DIRECTIONS:
Go to the line containing "[412,276,426,292] -[] -> (435, 220) //" in the records below and retype from there through the final line, exactly.

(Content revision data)
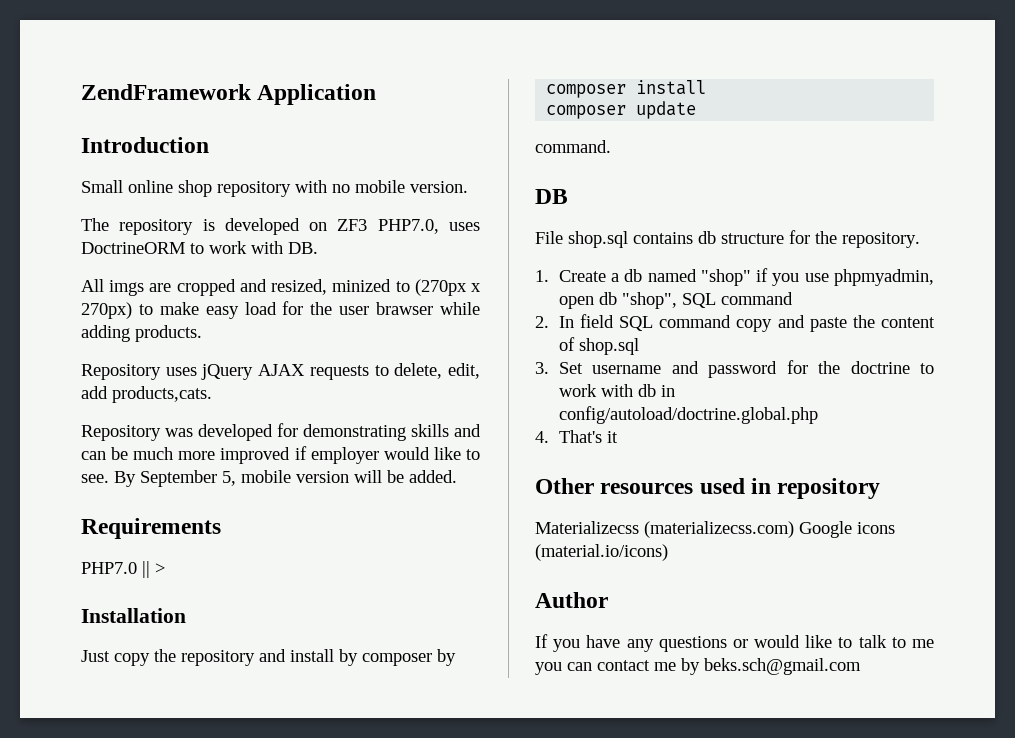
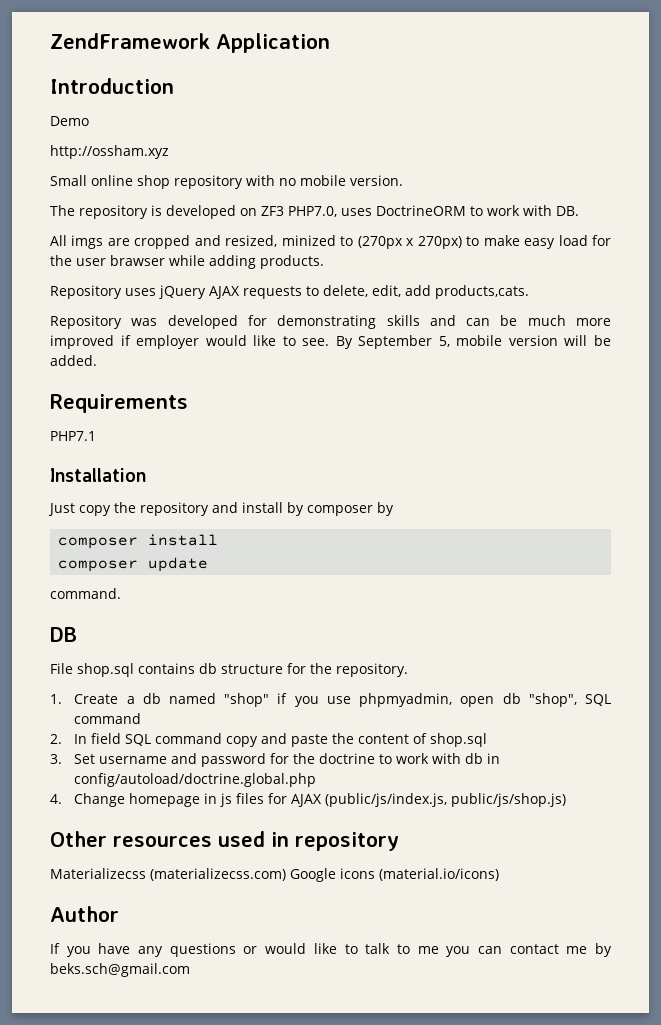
(209, 145) none -> [50,116,89,126] [50,145,169,159] // Demo // http://ossham.xyz
[81,561,165,578] PHP7.0 || > -> [50,431,96,441] PHP7.1
[558,430,618,443] That's it -> [74,793,567,807] Change homepage in js files for AJAX (public/js/index.js, public/js/shop.js)

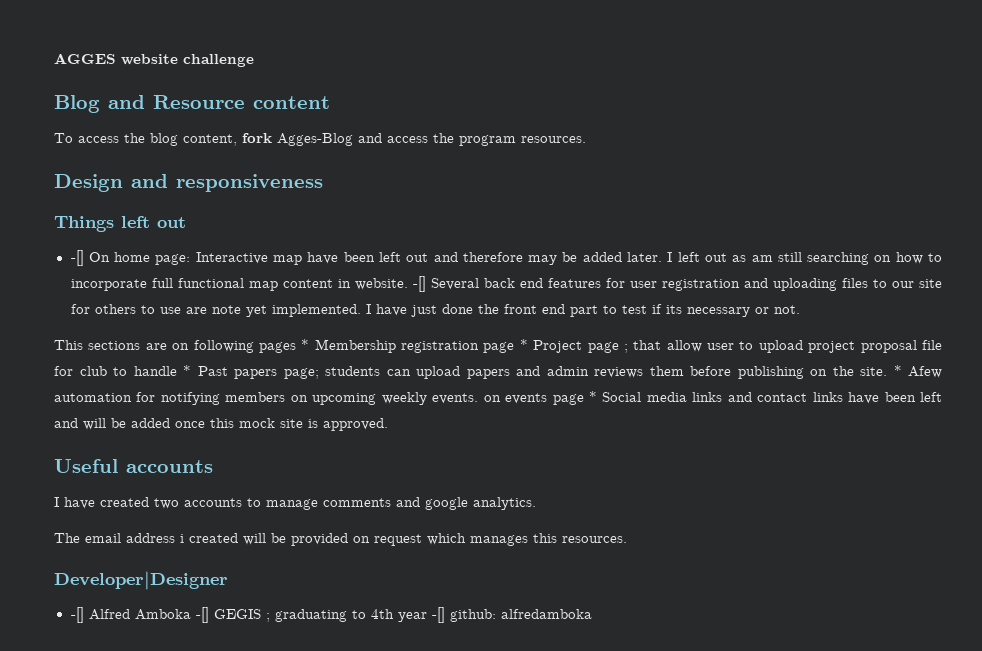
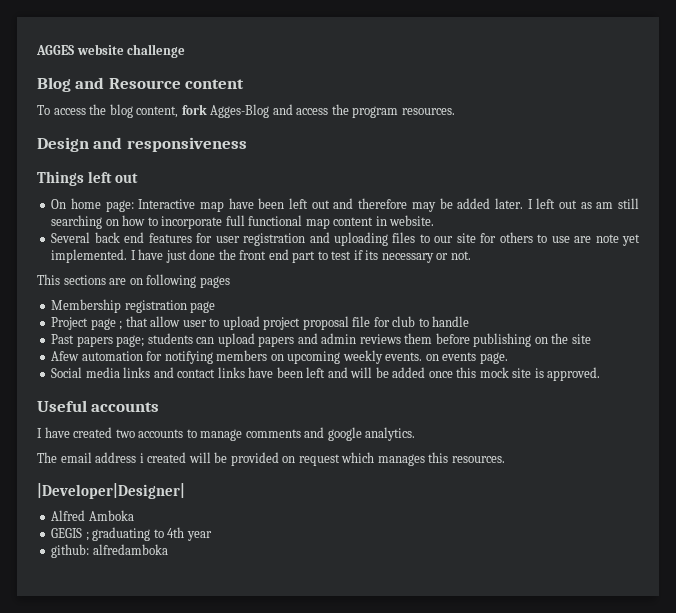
[70,250,84,266] -[] -> (138, 178) none
[412,276,426,292] -[] -> (435, 220) //
[301,339,310,350] * -> (230, 282) //
[519,339,528,350] * -> (216, 307) //
[183,365,191,376] * -> (470, 321) //
[860,365,902,376] site. * -> [571,334,591,344] site //
[552,391,597,405] page * -> [479,352,508,364] page. //
[54,571,228,590] [70,607,84,623] Developer|Designer // -[] -> [37,483,185,499] |Developer|Designer| //
[195,607,209,623] -[] -> (134, 515) //
[431,607,445,623] -[] -> (212, 536) //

RESPONSE:
[412,276,426,292] -[] -> (435, 220) //
[301,339,310,350] * -> (230, 282) //
[519,339,528,350] * -> (216, 307) //
[183,365,191,376] * -> (470, 321) //
[860,365,902,376] site. * -> [571,334,591,344] site //
[552,391,597,405] page * -> [479,352,508,364] page. //
[54,571,228,590] [70,607,84,623] Developer|Designer // -[] -> [37,483,185,499] |Developer|Designer| //
[195,607,209,623] -[] -> (134, 515) //
[431,607,445,623] -[] -> (212, 536) //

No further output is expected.